Alternate reality games, usually presented by the acronym ARG, are intended to be non-harmful and typically improvised, and played only off-the-clock (aka only time when not being paid by anyone to do work.)
Practical alternate reality games require at least two players, but some ARGs, such as the recent Level of Concern game by Twenty One Pilots, have millions of players.
Playing an ARG has to be voluntary and anyone can decide to stop playing an ARG at any time. Talking about things that are working and not working with an alternate reality game are critical to making the game better for the current players and for any future players.

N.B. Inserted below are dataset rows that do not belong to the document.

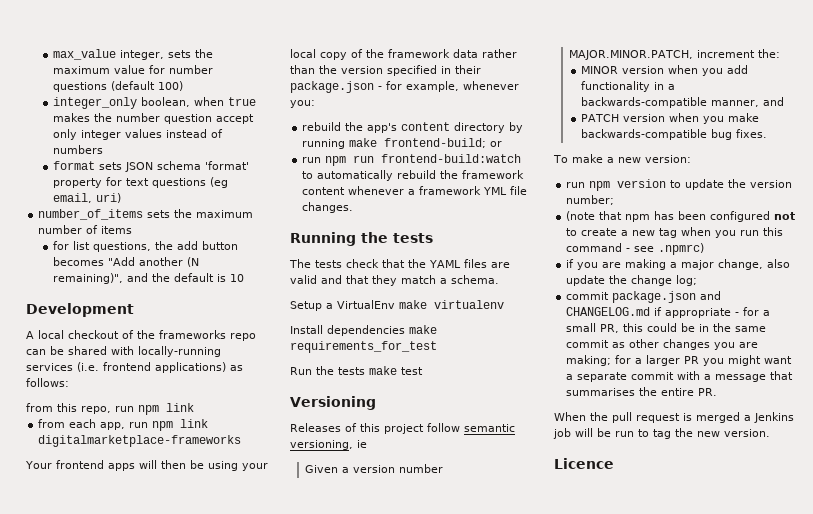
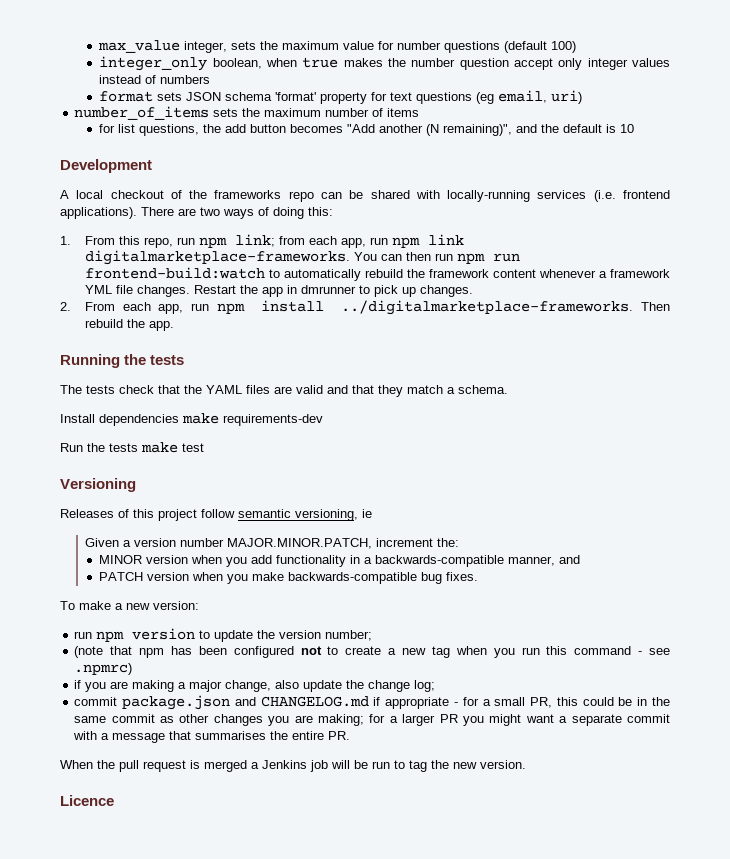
[155,362,243,373] [26,378,69,387] [26,403,53,412] applications) as follows: // from -> [60,207,333,219] [60,236,115,245] applications). There are two ways of doing this: // 1. From
[166,403,194,412] link // -> [234,234,275,247] link;
[38,435,242,447] [25,460,268,471] [290,49,517,60] [290,65,481,76] [290,81,519,93] [290,100,315,108] [302,122,524,133] [302,138,503,149] digitalmarketplace-frameworks // Your frontend apps will then be using your local copy of the framework data rather than the version specified in their package.json - for example, whenever you: // rebuild the app's content directory by running make frontend-build; or // -> [84,250,431,265] digitalmarketplace-frameworks. You can then
(354, 207) none -> [193,285,473,297] [60,300,671,315] [84,319,174,331] Restart the app in dmrunner to pick up changes. // 2. From each app, run npm install ../digitalmarketplace-frameworks. Then rebuild the app.
[290,300,504,311] // Setup a VirtualEnv make virtualenv -> (508, 389) none
[290,341,437,353] requirements_for_test -> [223,414,323,426] requirements-dev

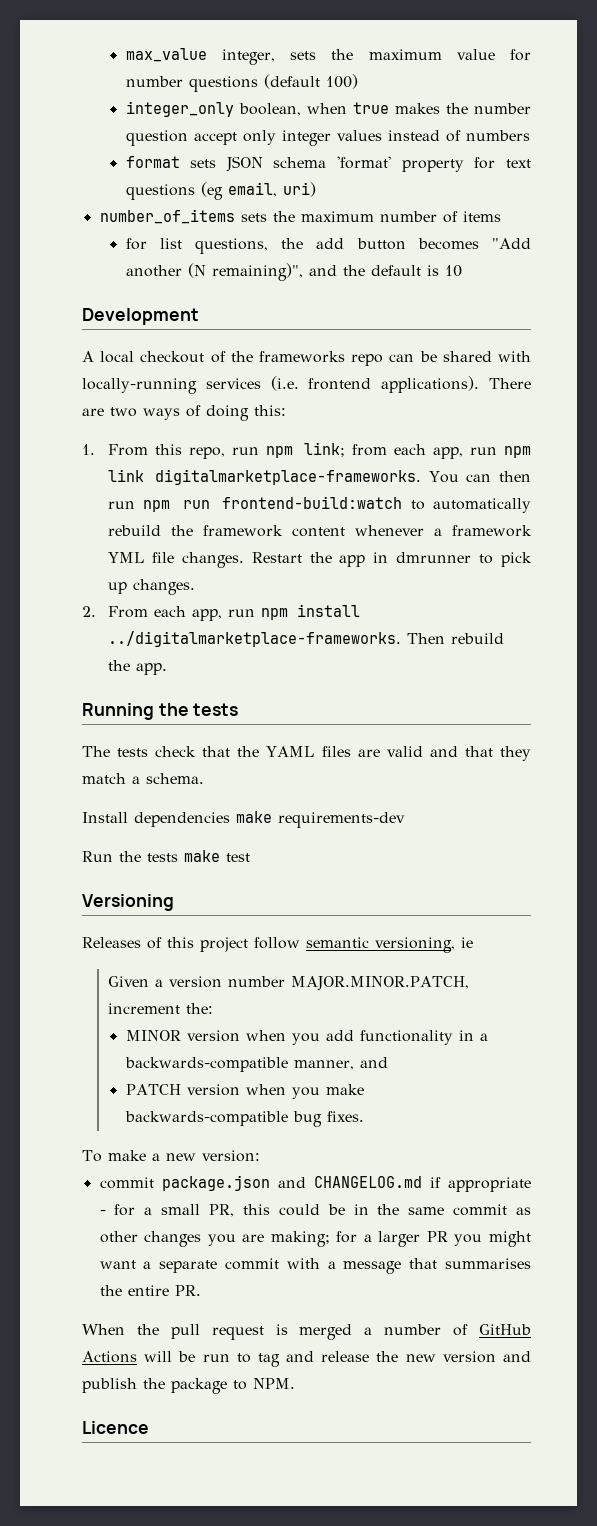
[74,628,373,642] [74,646,670,658] [74,663,133,675] [74,680,436,692] // run npm version to update the version number; // (note that npm has been configured not to create a new tag when you run this command - see .npmrc) // if you are making a major change, also update the change log; -> (260, 1156) none
[262,760,328,772] Jenkins job -> [384,1324,532,1336] [82,1351,137,1363] number of GitHub Actions
[431,760,526,769] the new version. -> [286,1351,531,1363] [82,1378,295,1394] and release the new version and publish the package to NPM.

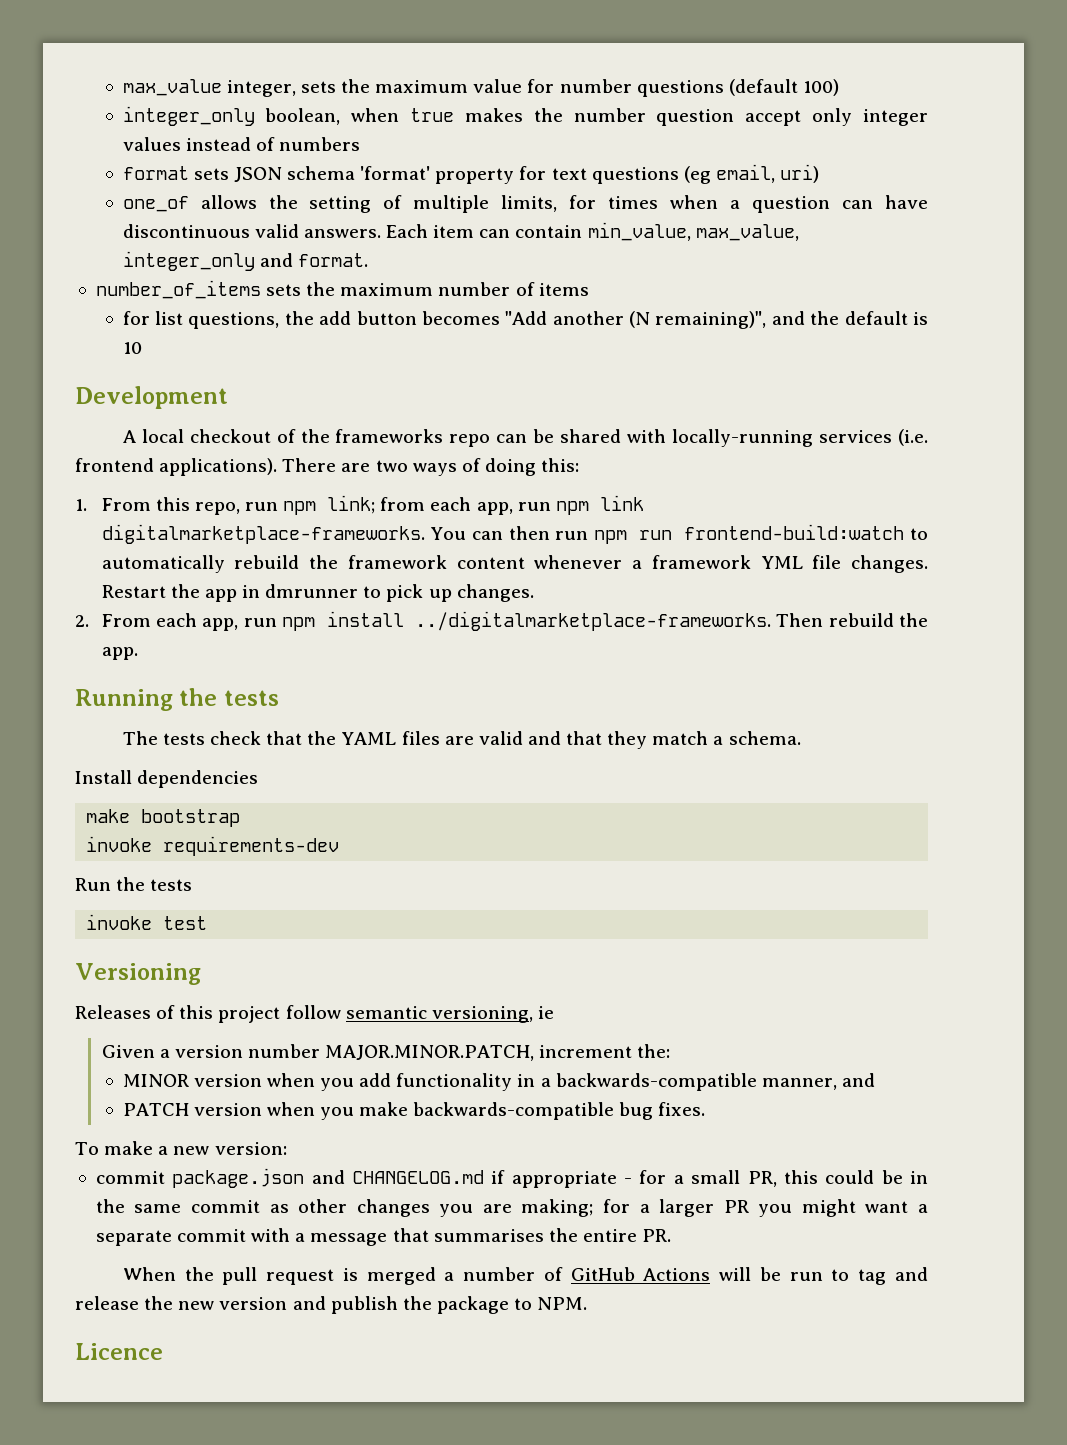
(316, 189) none -> [122,195,928,213] [122,222,799,241] [122,251,368,271] // one_of allows the setting of multiple limits, for times when a question can have discontinuous valid answers. Each item can contain min_value, max_value, integer_only and format.
[236,811,272,823] make -> [86,809,241,827] [86,836,153,852] // make bootstrap // invoke
[184,850,220,862] make -> [86,914,153,930] // invoke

It is helpful to know at least one person also playing the alternate reality game before joining one yourself. Hints are typically available online through websites, social networking, and search engine results. (I personally recommend Swagbucks, and joining Swagbucks here helps me recoup costs for being a main designer of The Stellethee Group set of ARGs.
It's not practical to invite people personally to play an alternate reality name by offering an opportunity to anyone one by one. Wearing merchandise about a game or an ARG designing organization helps fund the game, and more players make it more interesting.
The first Stellethee Group ARG is called Prevent the Trace. The Half-Life franchise of computer games by Valve, and their first publisher (Sierra Online) were the instrumental influence to these ARGs.
Because the Half-Life Crowbar was something Half-Life was impossible to play without finding right away, the first help site for the Stellethee Group ARGs is named whomovedmycrowbar.com.